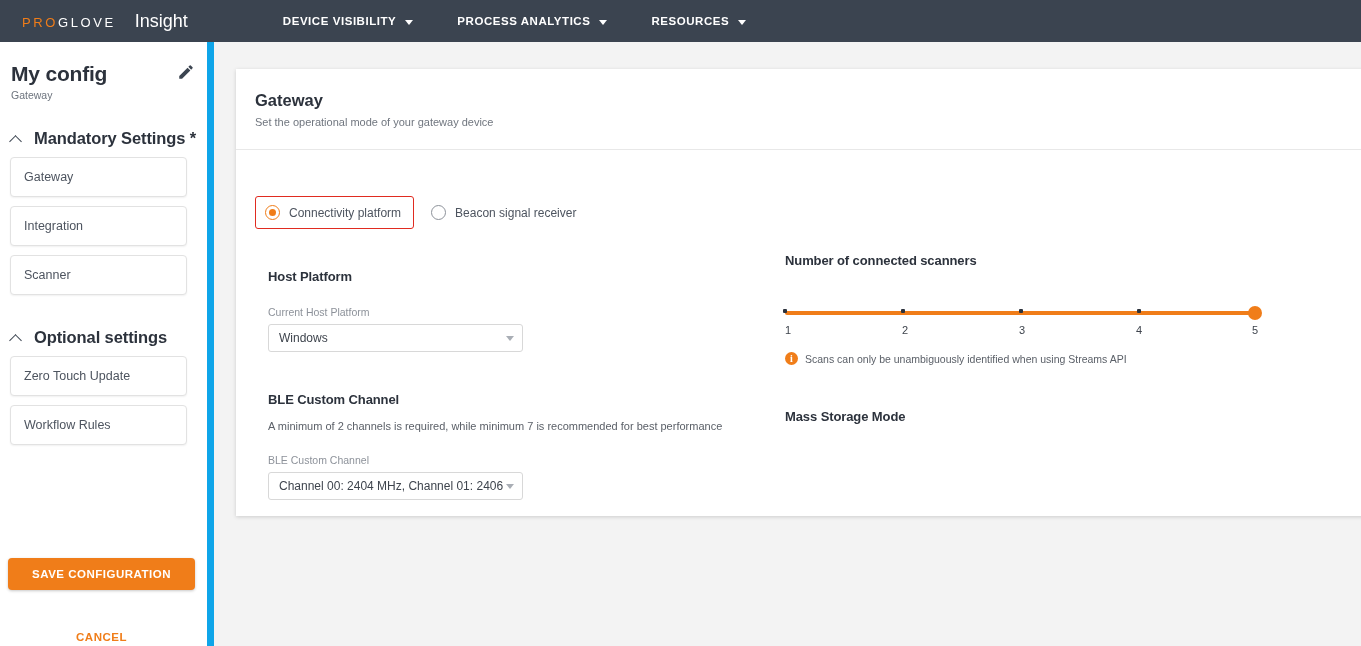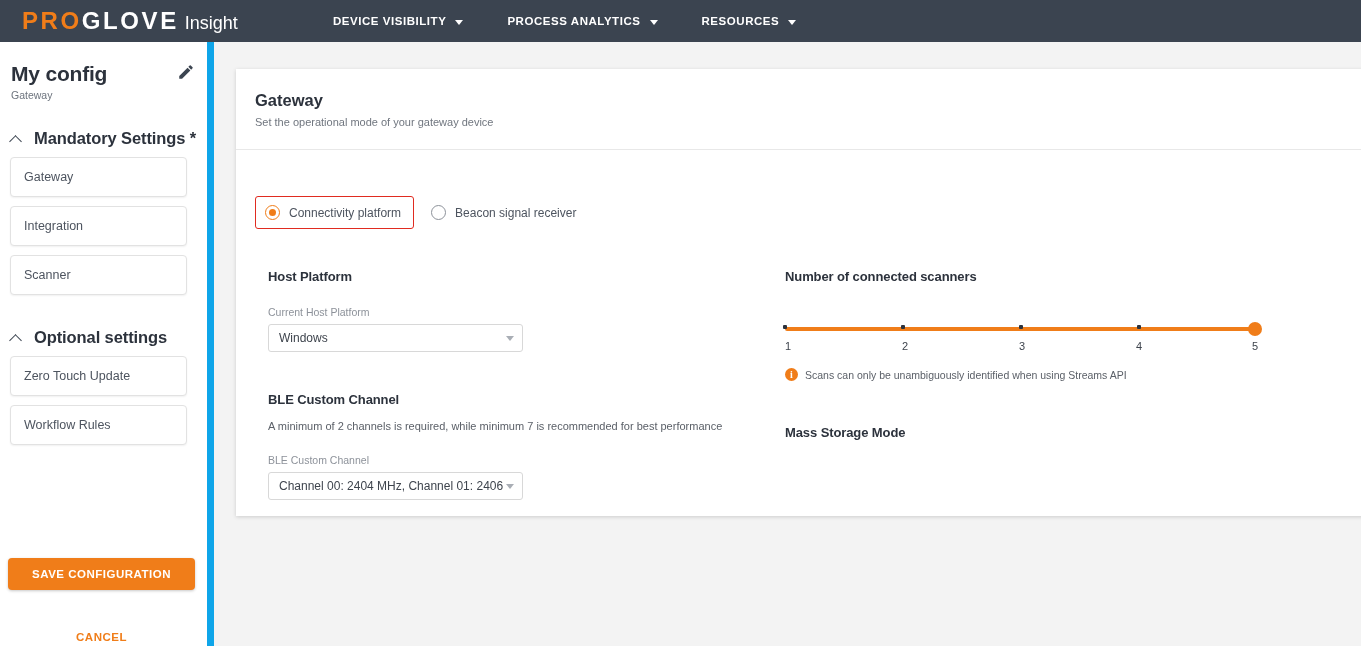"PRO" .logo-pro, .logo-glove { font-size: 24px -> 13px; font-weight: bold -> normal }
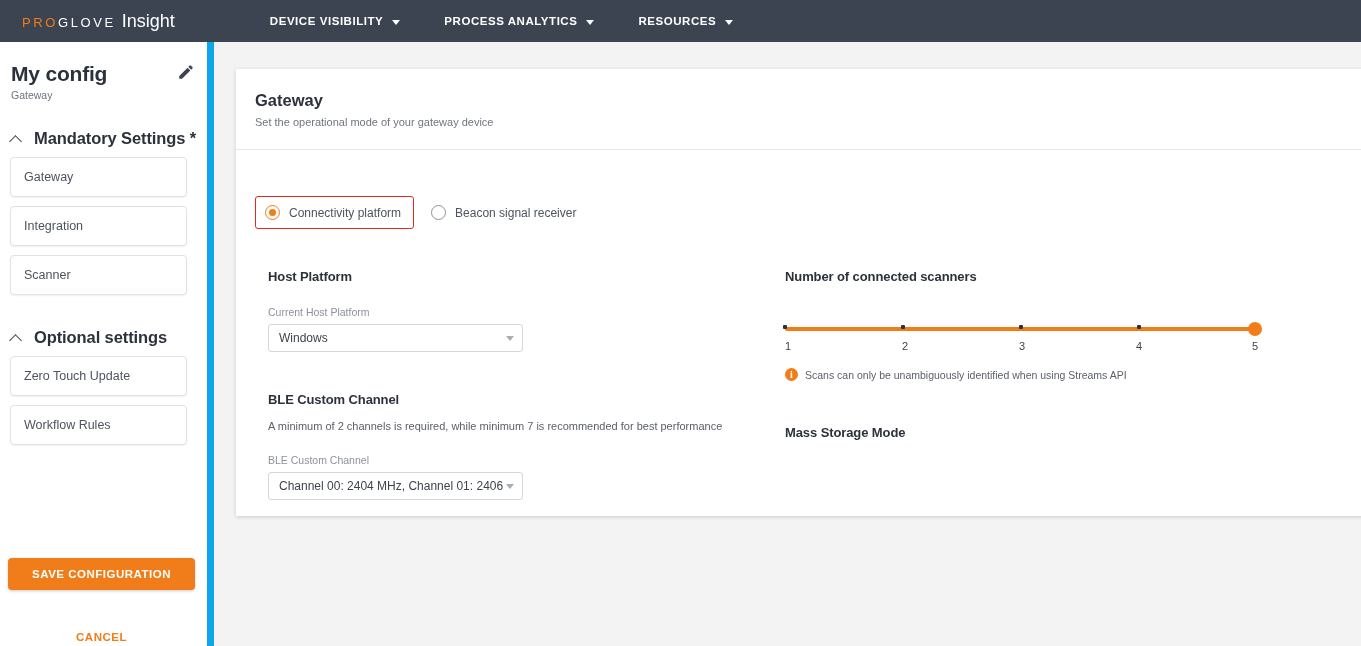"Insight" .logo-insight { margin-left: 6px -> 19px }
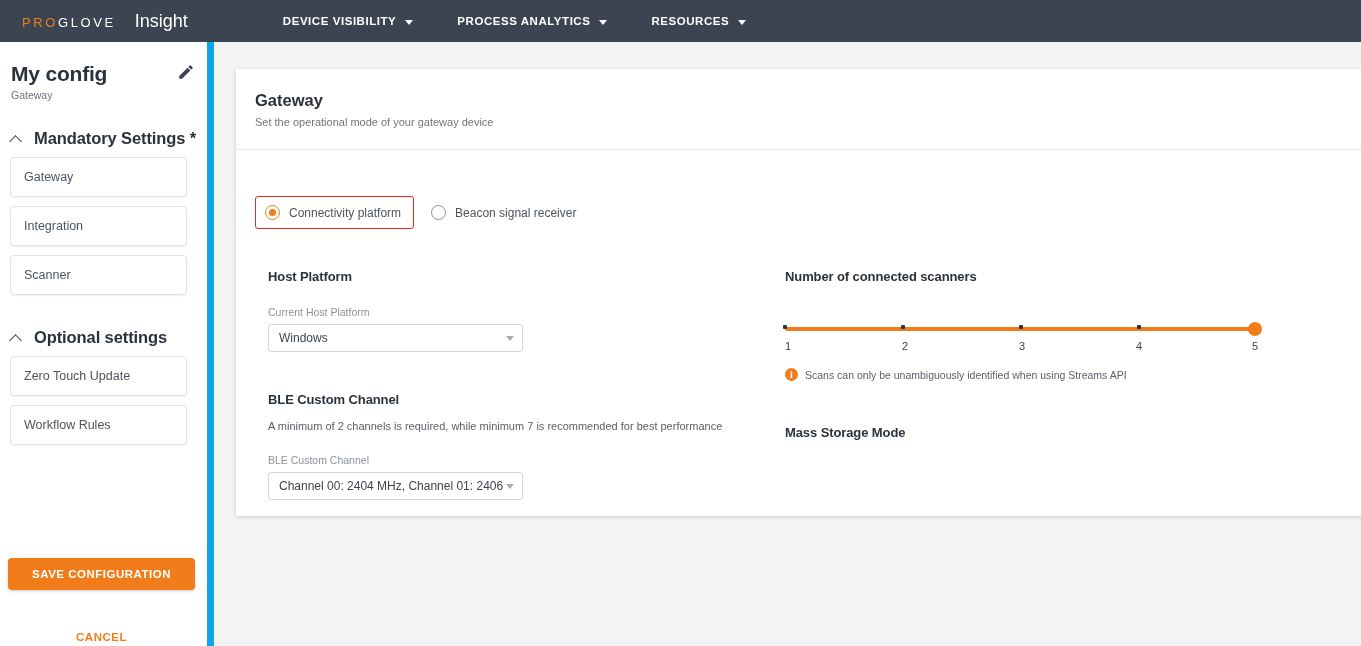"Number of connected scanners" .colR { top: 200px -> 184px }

......

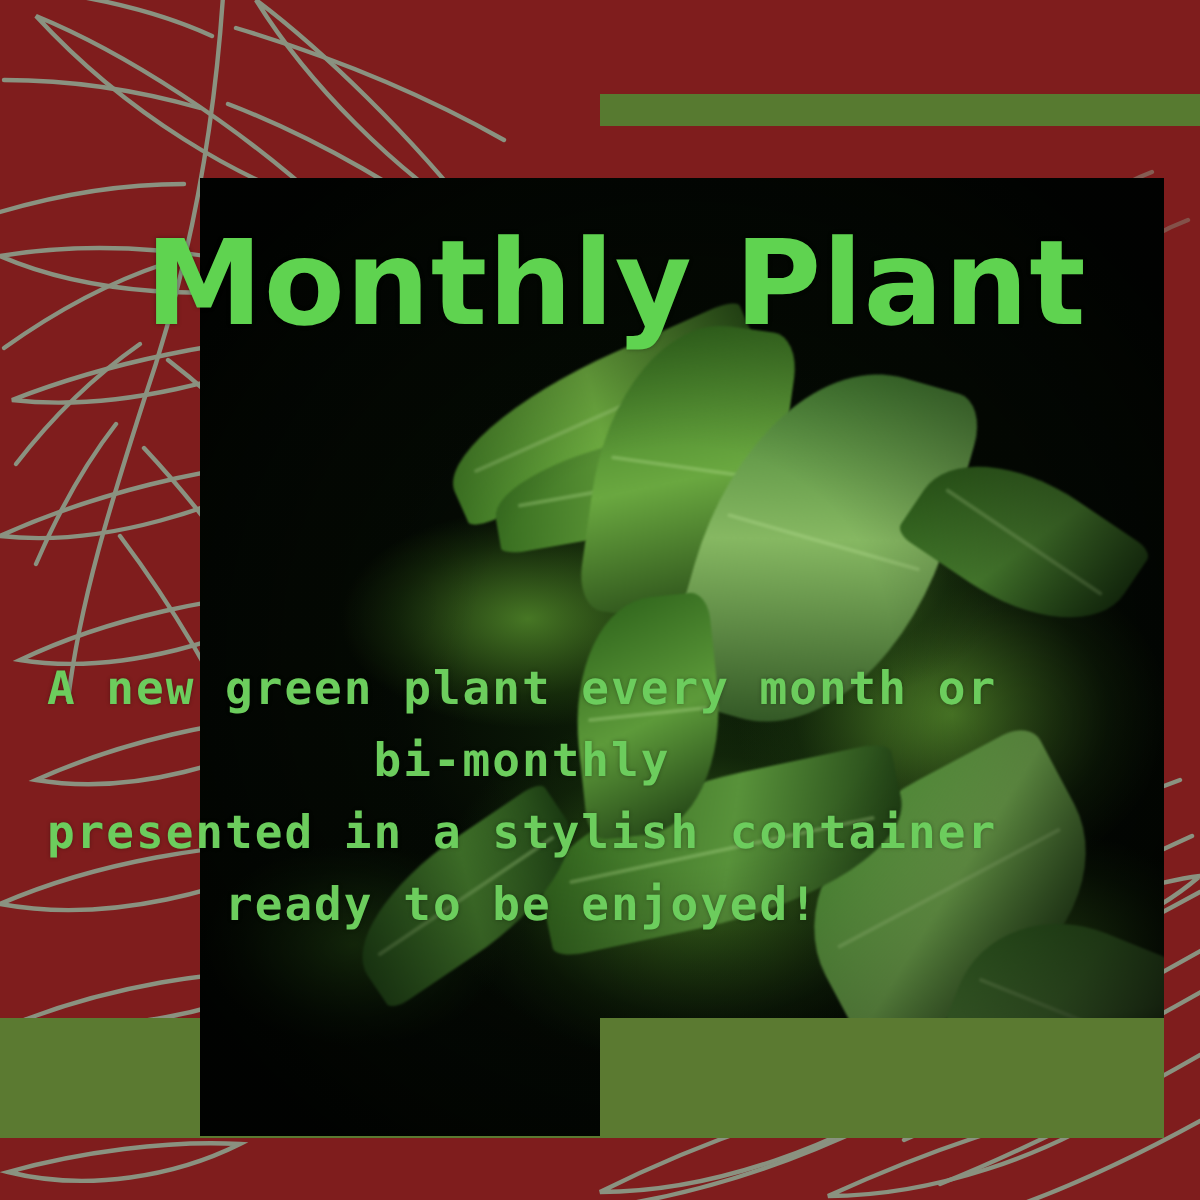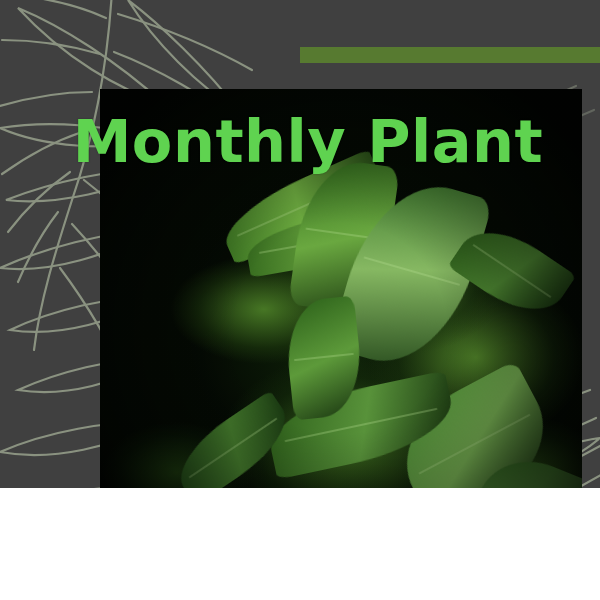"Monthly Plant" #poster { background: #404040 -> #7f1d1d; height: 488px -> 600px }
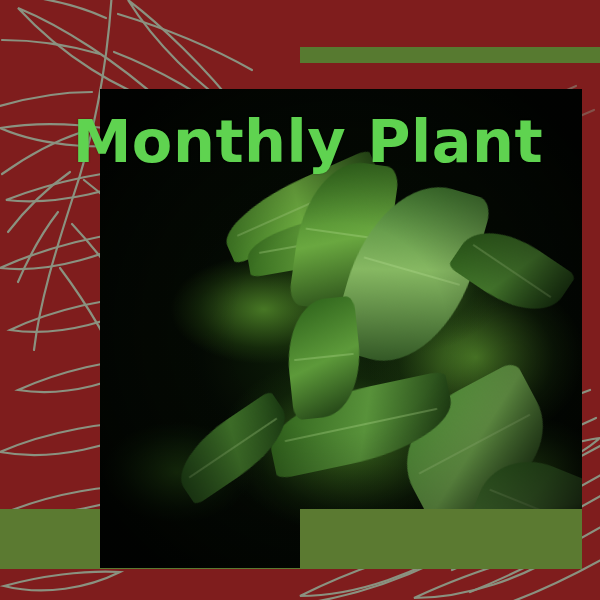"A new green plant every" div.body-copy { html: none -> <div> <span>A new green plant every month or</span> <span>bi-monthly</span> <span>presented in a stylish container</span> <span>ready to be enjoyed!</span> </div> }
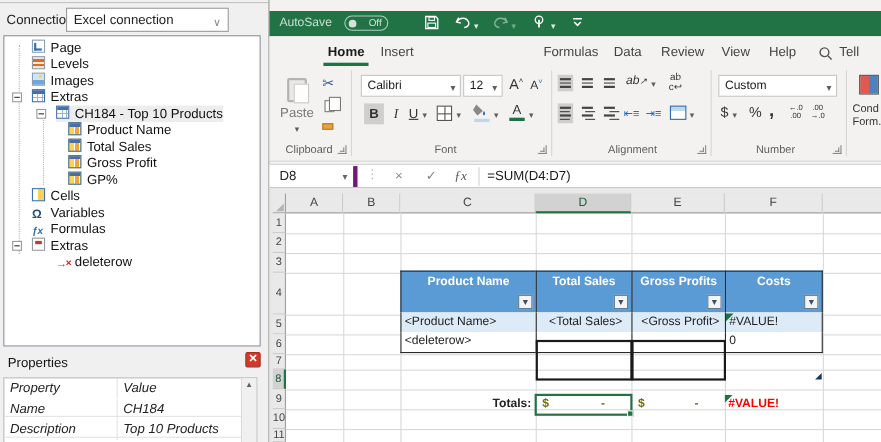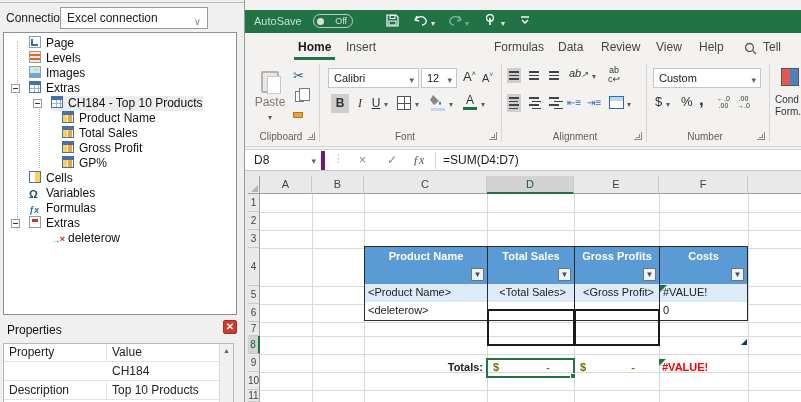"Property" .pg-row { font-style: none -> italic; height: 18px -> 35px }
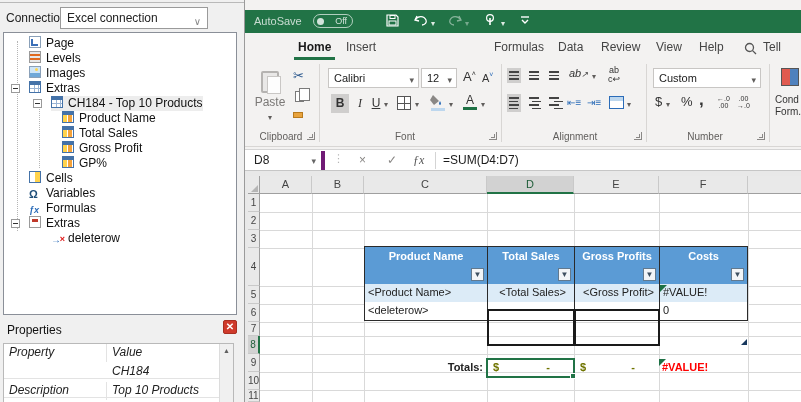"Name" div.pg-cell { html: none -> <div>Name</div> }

......

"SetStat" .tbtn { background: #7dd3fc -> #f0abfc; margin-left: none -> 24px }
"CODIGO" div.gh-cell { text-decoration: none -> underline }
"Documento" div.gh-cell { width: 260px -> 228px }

......

*REQUIREMENT*:
All that belongs in your answer is the stretch of entries above from the line with "text-decoration: none ->" through the line with "width: 260px ->", printed exactly.

*TASK RESULT*:
"CODIGO" div.gh-cell { text-decoration: none -> underline }
"Documento" div.gh-cell { width: 260px -> 228px }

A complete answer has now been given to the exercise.